▶ **WORK ITEM**
Each line from the one containing "Burgundy Collared Fuzzy" through the end of the records below must be repeated exactly, and no other line.
SUPPLIED ENTRIES START
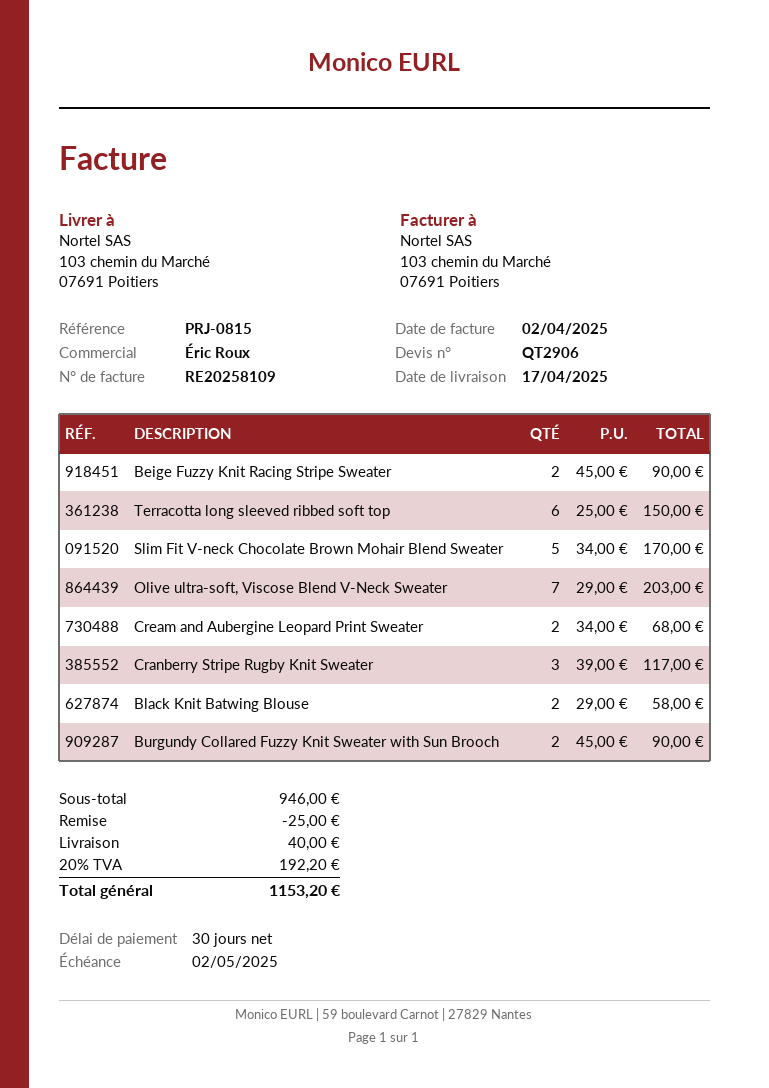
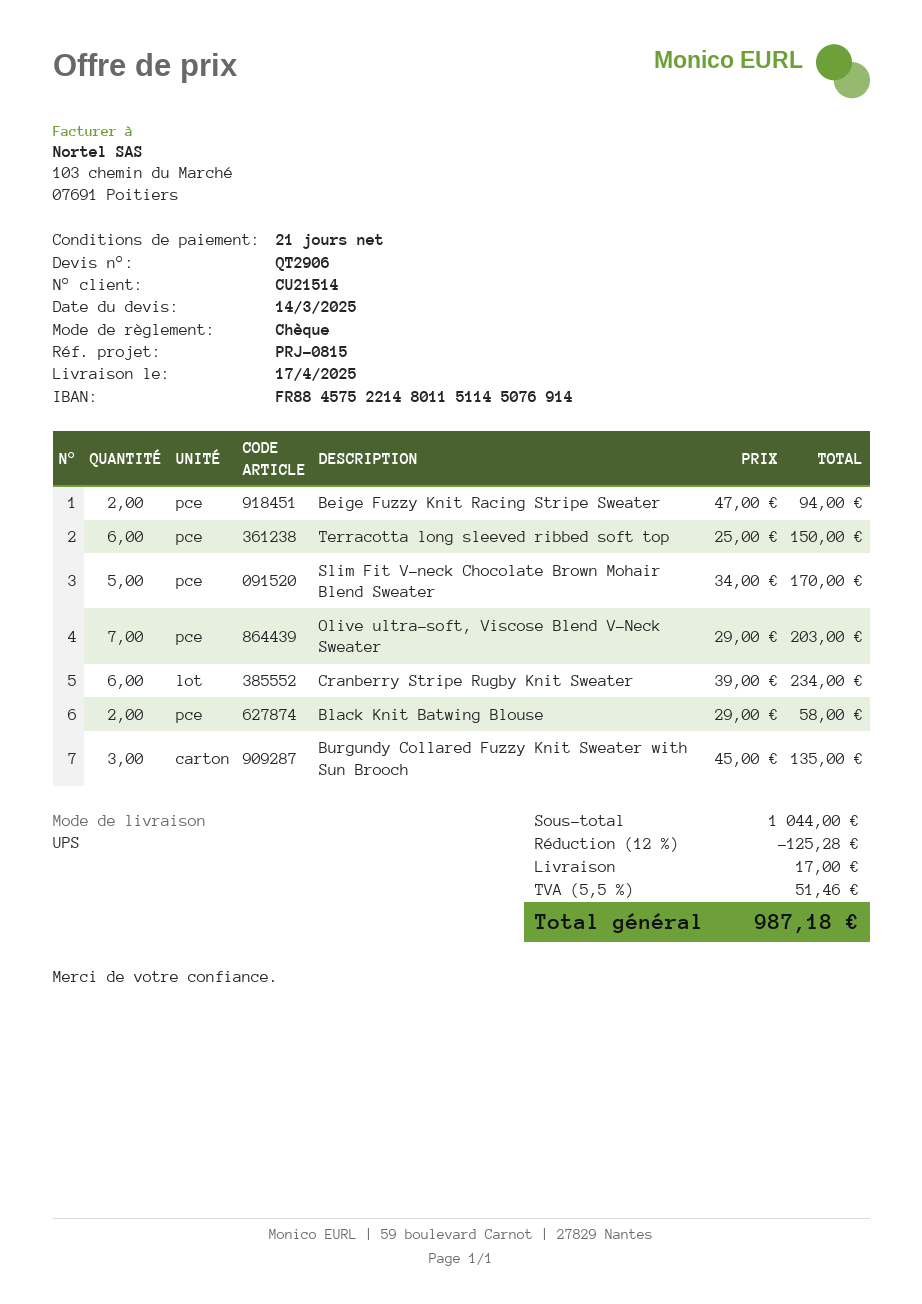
payment terms: 30 days -> 21 days
Beige Fuzzy Knit Racing Stripe Sweater: 2 x 45.00 = 90.00 -> 2 x 47.00 = 94.00
Cream and Aubergine Leopard Print Sweater: 2 x 34.00 = 68.00 -> none
Cranberry Stripe Rugby Knit Sweater: 3 x 39.00 = 117.00 -> 6 x 39.00 = 234.00
Burgundy Collared Fuzzy Knit Sweater with Sun Brooch: 2 x 45.00 = 90.00 -> 3 x 45.00 = 135.00
subtotal: 946.00 -> 1044.00
discount: 25.00 -> 125.28
shipping: 40.00 -> 17.00
tax: 20% = 192.20 -> 5.5% = 51.46
total: 1153.20 -> 987.18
SUPPLIED ENTRIES END
▶ **WRITTEN SOLUTION**
Burgundy Collared Fuzzy Knit Sweater with Sun Brooch: 2 x 45.00 = 90.00 -> 3 x 45.00 = 135.00
subtotal: 946.00 -> 1044.00
discount: 25.00 -> 125.28
shipping: 40.00 -> 17.00
tax: 20% = 192.20 -> 5.5% = 51.46
total: 1153.20 -> 987.18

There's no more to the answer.